In Defense of Reviewer 2

Spare a thought for Reviewer 2, that much-maligned shade of academe. There’s even a hashtag dedicated to the joke:

But is it just a joke? Order could easily matter here.

Referees invited later weren’t the editor’s first choice, after all. Maybe they’re less competent, less likely to appreciate your brilliant insights as an author. Or maybe they’re more likely to miss well-disguised flaws! Then we should expect Reviewer 2 to be the more generous one.

Come to think of it, we can order referees in other ways beside order-of-invite. We might order them according to who completes their report fastest, for example. And faster referees might be more careless, hence more dismissive. Or they might be less critical and thus more generous.

There’s a lot to consider. Let’s investigate, using Ergo’s data, as usual.

Severity & Generosity

Reviewer 2 is accused of a lot. It’s not just that their overall take is more severe; they also tend to miss the point. They’re irresponsible and superficial in their reading. And to the extent they do appreciate the author’s point, their objections are poorly thought out. What’s more, if they bother to demand revisions, their demands are unreasonable.

We can’t measure these things directly, of course. But we can estimate a referee’s generosity indirectly, using their recommendation to the editors as a proxy.

Ergo’s referees choose from four possible recommendations: Reject, Major Revisions, Minor Revisions, and Accept. To estimate a referee’s generosity, we’ll assign these recommendations numerical ranks, from 1 (Reject) up through 4 (Accept).

The higher this number, the more generous the referee; the lower, the more severe.

Invite Order

Is there any connection between the order in which referees are invited and their severity?

Usually an editor has to try a few people before they get two takers. So we can assign each potential referee an “invite rank”. The first person asked has rank 1, the second person asked has rank 2, and so on.

Is there a correlation between invite rank and severity?

Here’s a plot of invite rank (x-axis) and generosity (y-axis). (The points have non-integer heights because I’ve added some random “jitter” to make them all visible. Otherwise you’d just see an uninformative grid.)

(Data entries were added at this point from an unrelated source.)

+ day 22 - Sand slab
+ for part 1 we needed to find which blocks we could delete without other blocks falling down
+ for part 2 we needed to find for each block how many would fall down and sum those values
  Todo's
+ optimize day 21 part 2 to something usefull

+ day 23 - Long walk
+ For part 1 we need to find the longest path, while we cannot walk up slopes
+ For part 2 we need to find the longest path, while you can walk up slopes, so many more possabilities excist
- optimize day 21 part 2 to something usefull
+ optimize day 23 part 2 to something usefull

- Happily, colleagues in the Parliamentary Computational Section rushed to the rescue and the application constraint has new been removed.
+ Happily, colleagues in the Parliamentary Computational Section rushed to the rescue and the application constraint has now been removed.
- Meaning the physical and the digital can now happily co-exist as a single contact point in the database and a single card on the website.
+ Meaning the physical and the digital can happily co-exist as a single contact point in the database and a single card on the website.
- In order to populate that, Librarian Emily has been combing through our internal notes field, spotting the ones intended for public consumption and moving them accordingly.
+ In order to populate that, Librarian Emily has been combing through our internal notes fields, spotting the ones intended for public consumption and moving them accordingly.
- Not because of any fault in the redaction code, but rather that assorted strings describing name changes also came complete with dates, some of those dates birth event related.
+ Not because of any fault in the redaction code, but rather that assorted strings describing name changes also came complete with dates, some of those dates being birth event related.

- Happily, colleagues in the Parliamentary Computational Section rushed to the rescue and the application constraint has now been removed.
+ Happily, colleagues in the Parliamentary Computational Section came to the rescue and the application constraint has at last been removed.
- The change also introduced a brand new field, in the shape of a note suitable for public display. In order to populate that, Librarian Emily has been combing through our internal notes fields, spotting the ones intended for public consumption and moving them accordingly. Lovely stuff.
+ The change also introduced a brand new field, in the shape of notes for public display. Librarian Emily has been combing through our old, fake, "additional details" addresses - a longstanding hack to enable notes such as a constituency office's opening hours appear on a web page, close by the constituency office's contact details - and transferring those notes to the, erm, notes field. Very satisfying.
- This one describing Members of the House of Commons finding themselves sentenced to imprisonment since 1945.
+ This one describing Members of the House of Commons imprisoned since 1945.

The blue curve shows the overall trend in the data.1 It’s basically flat all the way through, except at the far-right end where the data is too sparse to be informative.

We can also look at the classic measure of correlation known as Spearman’s rho. The estimate is essentially 0 given our data ($r_s$ = 0.01).2

Evidently, invite-rank has no discernible impact on severity.


But now let’s look at the speed with which a referee completes their report:

Here an upward trend is discernible. And our estimate of Spearman’s rho agrees: $r_s$ = 0.1, a small but non-trivial correlation.3

Apparently, referees who take longer tend to be more generous!

My Take

I find these results encouraging, for the most part.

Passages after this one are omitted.